Wednesday, May 18, 2022

Teaching Teachers to Support Diverse Students

The University of Newcastle is providing a free 20 hour course for teachers "Aspirations: Supporting Students’ Futures" to teach students "... from diverse linguistic, cultural, religious and socio-economic backgrounds". This is intended for school teachers, but may also be of value to those teaching in VET and universities. As well as the content, it would be useful for university academics with limited teacher training to see what a well designed online course looks like. In particular the ways the course directly references professional skills standards provides an example of what universities should aspire to. 

The course is implemented using Newcastle's Canvas LMS, in a conventional online course format. There is also a 41 page learning journal, in the form of a Microsoft Word document, with versions to print, or fill in online. This contains the same course content as online, with places for the student to fill in answers. That may seem a little old fashioned, but makes the course backward compatible for students who do not have Internet access, or prefer a printable workbook.

The course has six units:

  1. Introduction (10 minutes)

  2. Introduction to aspirations (2 hours)

  3. Aspirations matter (2 hours)

  4. Factors that matter (2 hours)

  5. Relationships and connections that matter (2 hours)

  6. Schooling and teachers matter (2 hours)

I was able to quickly register with UoN's system and enroll in the course. Canvas provides a text rich usable interface. 

There is a glossary included in the workbook, but buried in Unit 2 (it would be better if separate). Some of the definitions are a bit difficult to understand, for example, "Cultural capital: Symbolic assets such as cultural awareness and knowledge, skills, mannerisms, and credentials". I am not really sure what a "Symbolic asset" is or what makes a mannerism an asset. The author's biases might be showing also, for example with "Cultural capital" being measured, in part, by the student's interest in classical music. Apparently only formal Western music has culture. ;-)

The course invites teachers to think about how their background shapes their aspirations, as well as those of their students. For example:

"What are some of the reasons why you chose teaching as a career? What other careers might have brought a similar sense of fulfilment?

How might you use the reasons given by your students for their occupational aspirations to broaden their sense of possible selves?"

Some of the questions are very relevant to the future of higher education in Australia, such as:

"Thinking about the students you teach, what might be some of the reasons behind misalignment in university and VET aspirations?

What role can teachers play in ensuring that students understand differences between university and VET and the educational pathways required to reach a particular occupation?"

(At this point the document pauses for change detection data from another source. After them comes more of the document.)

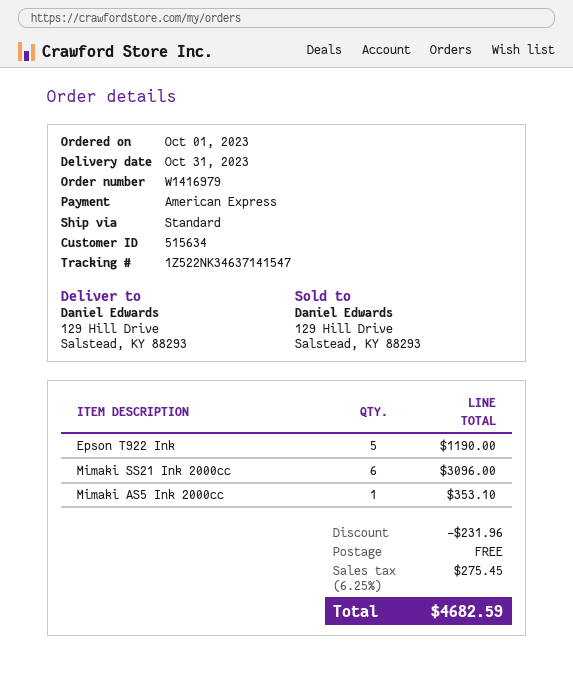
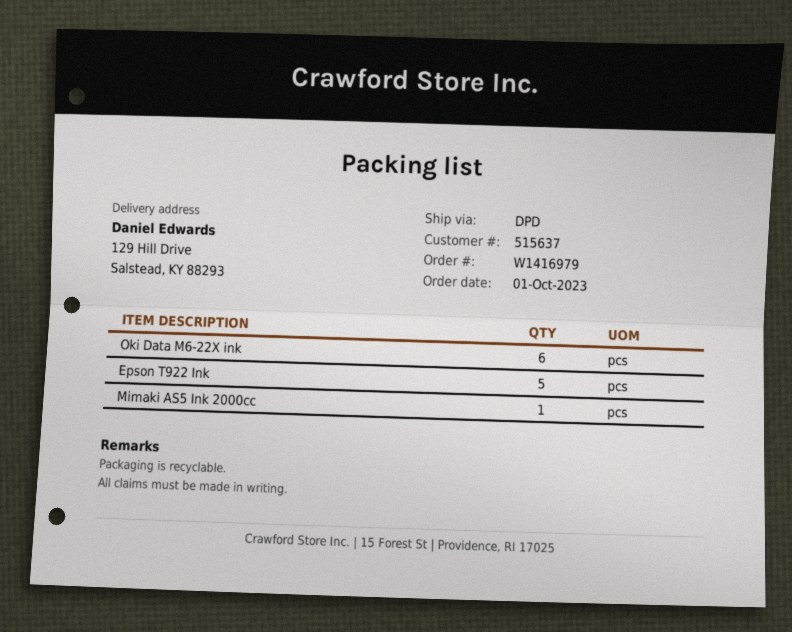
customer number: 515634 -> 515637
shipping method: standard -> DPD
Mimaki SS21 Ink 2000cc: 6 -> none
Oki Data M6-22X ink: none -> 6

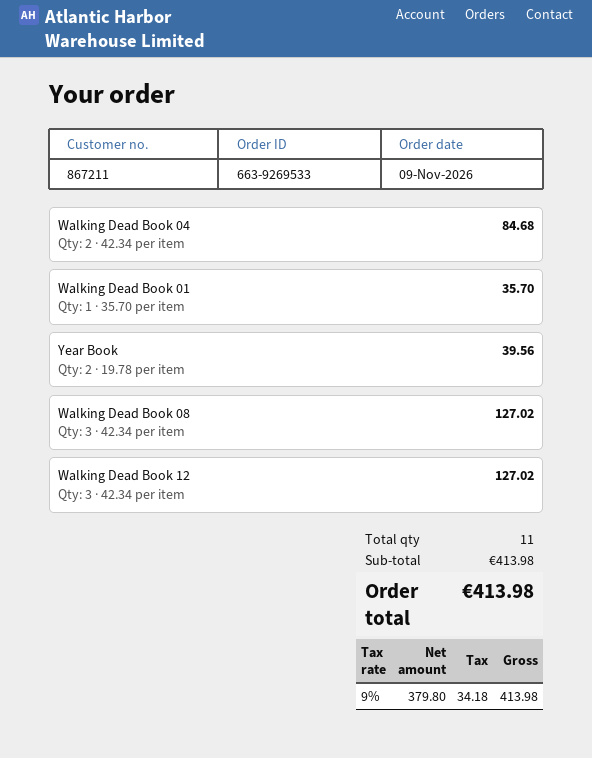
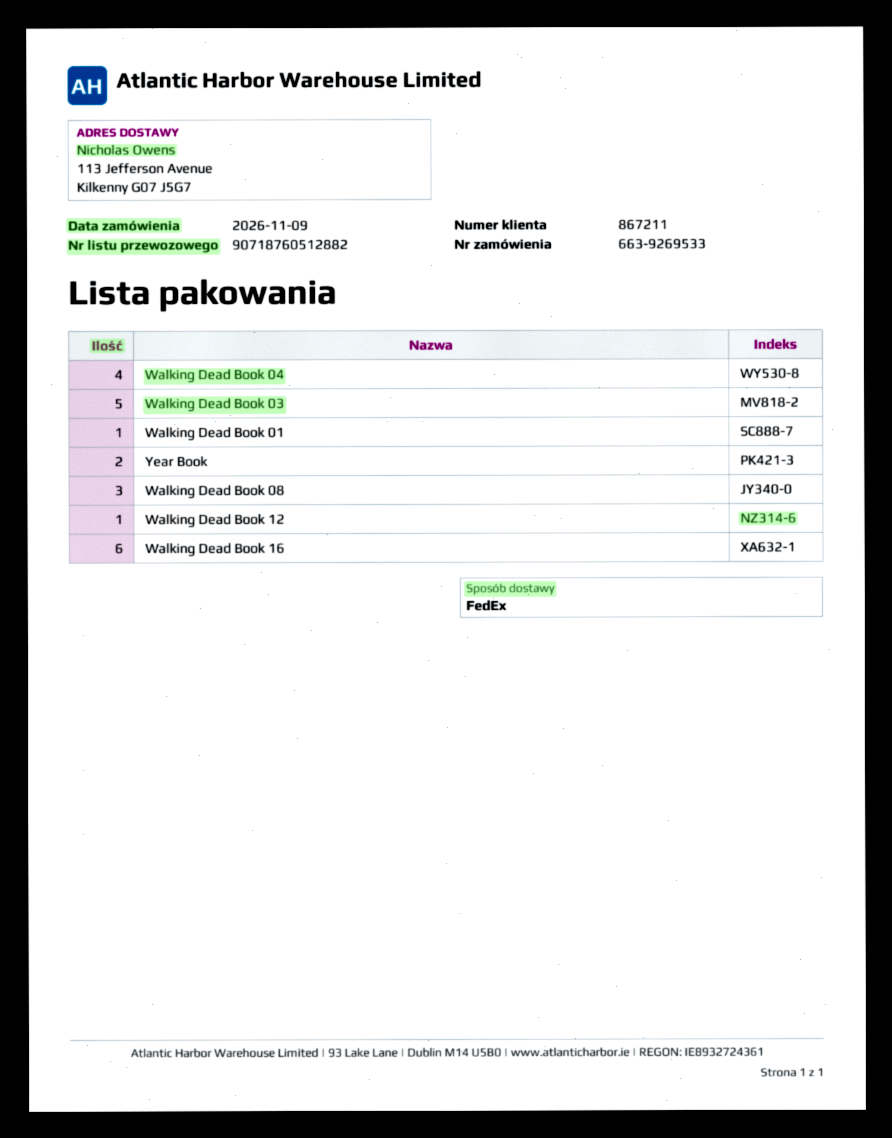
Walking Dead Book 04: 2 -> 4
Walking Dead Book 12: 3 -> 1
Walking Dead Book 03: none -> 5
Walking Dead Book 16: none -> 6

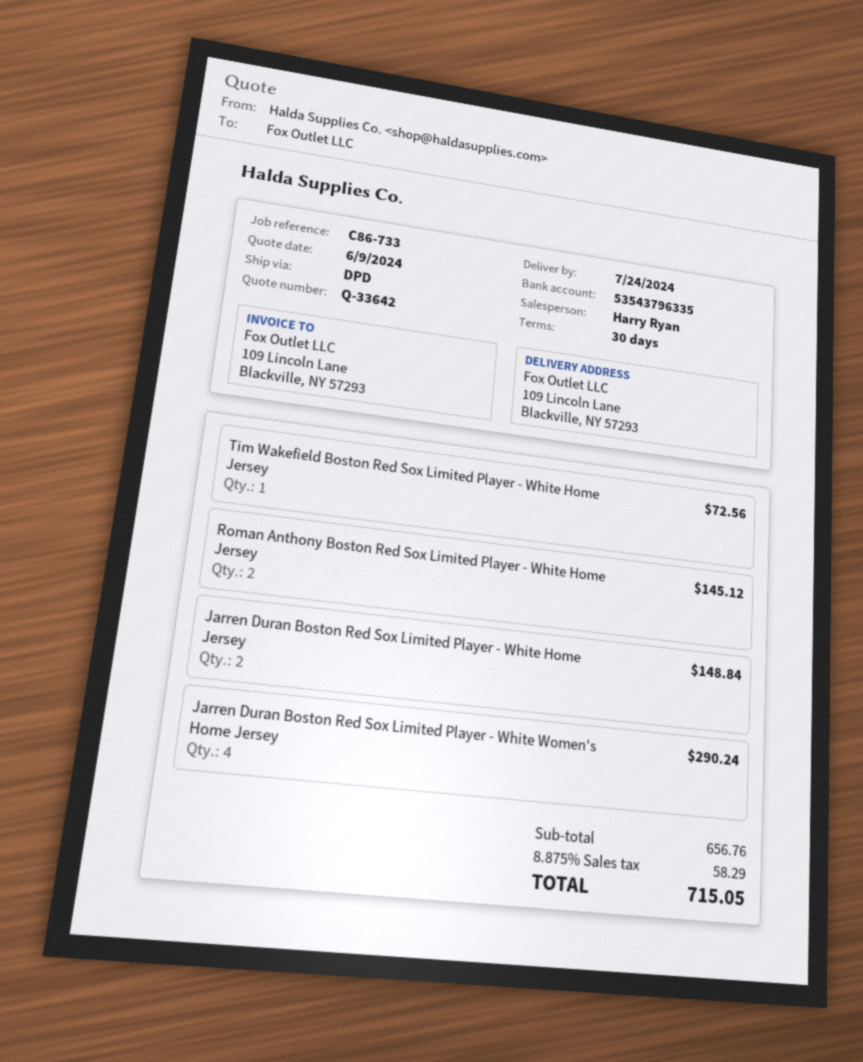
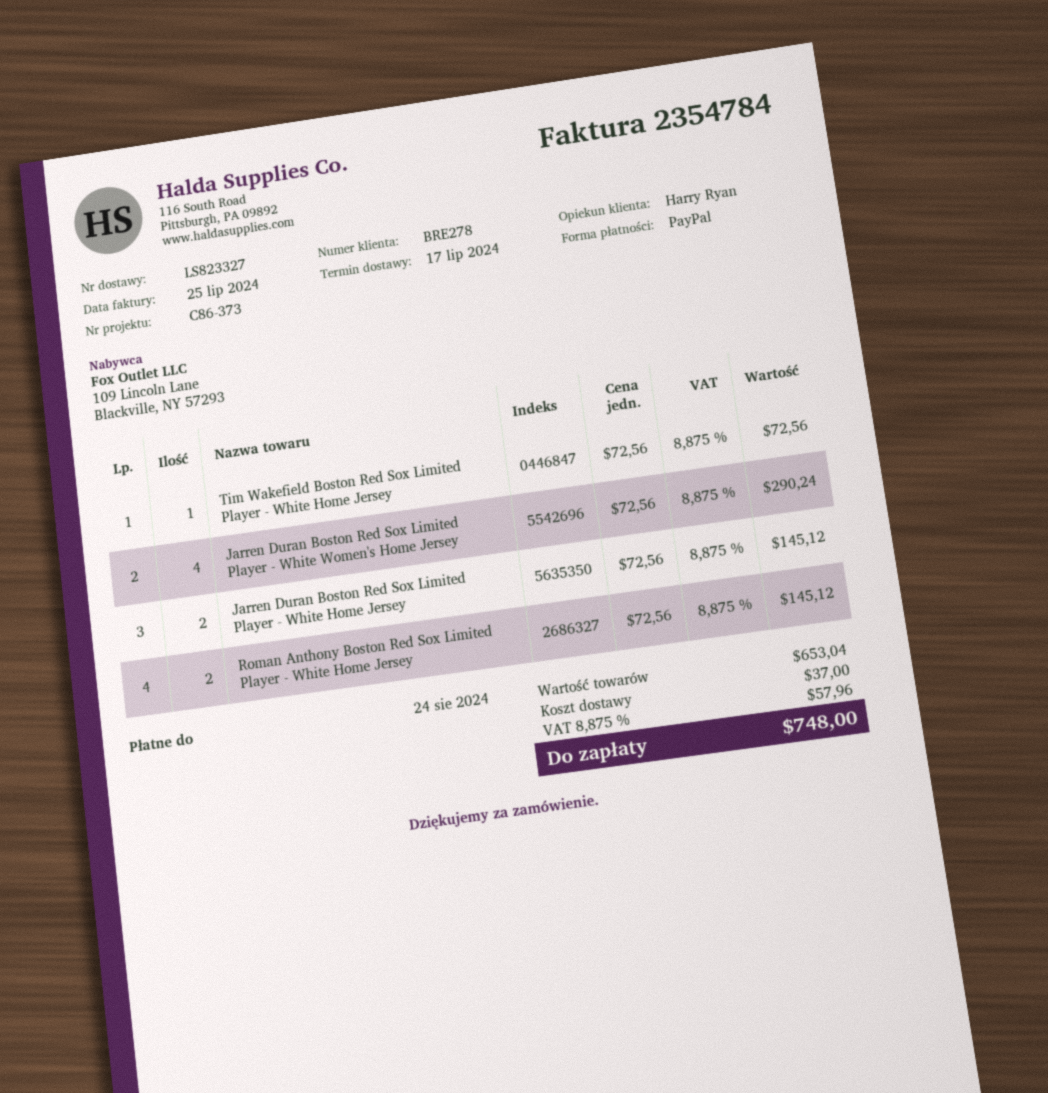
delivery date: 2024-07-24 -> 2024-07-17
reference: C86-733 -> C86-373
Jarren Duran Boston Red Sox Limited Player - White Home Jersey: 2 for 148.84 -> 2 for 145.12
subtotal: 656.76 -> 653.04
shipping: none -> 37.00
tax: 8.875% = 58.29 -> 8.875% = 57.96
total: 715.05 -> 748.00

This is a question which might be asked of the leadership of universities which seem to be trying to be everything to any possible student, trying to provide everything from vocational training to graduate research. 

The course is not peppered with long reading lists and quotes from research papers, which makes many university courses so annoying. However, a few embedded references and readings would be useful. The course apparently draws on a study from  draws on a study from Newcastle, however only a title "the Aspirations Longitudinal Study" is provided, with a broken hypertext link. As an experienced online learner I am used to hunting down web pages in the Internet Archive, but this link appears to have broken two years ago. It would have been useful to have a full formal citation of the research report, which took me a couple of minutes to track down (Gore, Holmes, Smith, et al, 2015).

As it is there is a reading list section at the end of the course, but I was unable to get this to display, instead getting an error message (which I have reported):

Integration Failure

Reading List Display Failure

Unable to display the reading list due to the error below. Please review the error and if the error persists then contact support

Error code user_is_missing
eReserve Plus was unable to create the necessary records when processing the launch from the platform ( Please contact support.

There is also a discussion forum called "Community". I was able to read the postings there, but could not register to participate. It is not clear why this forum is not using the same ID I was provided with for the rest of the course (which I was able to get access to).


Gore, J., Holmes, K., Smith, M. et al. Socioeconomic status and the career aspirations of Australian school students: Testing enduring assumptions. Aust. Educ. Res. 42, 155–177 (2015).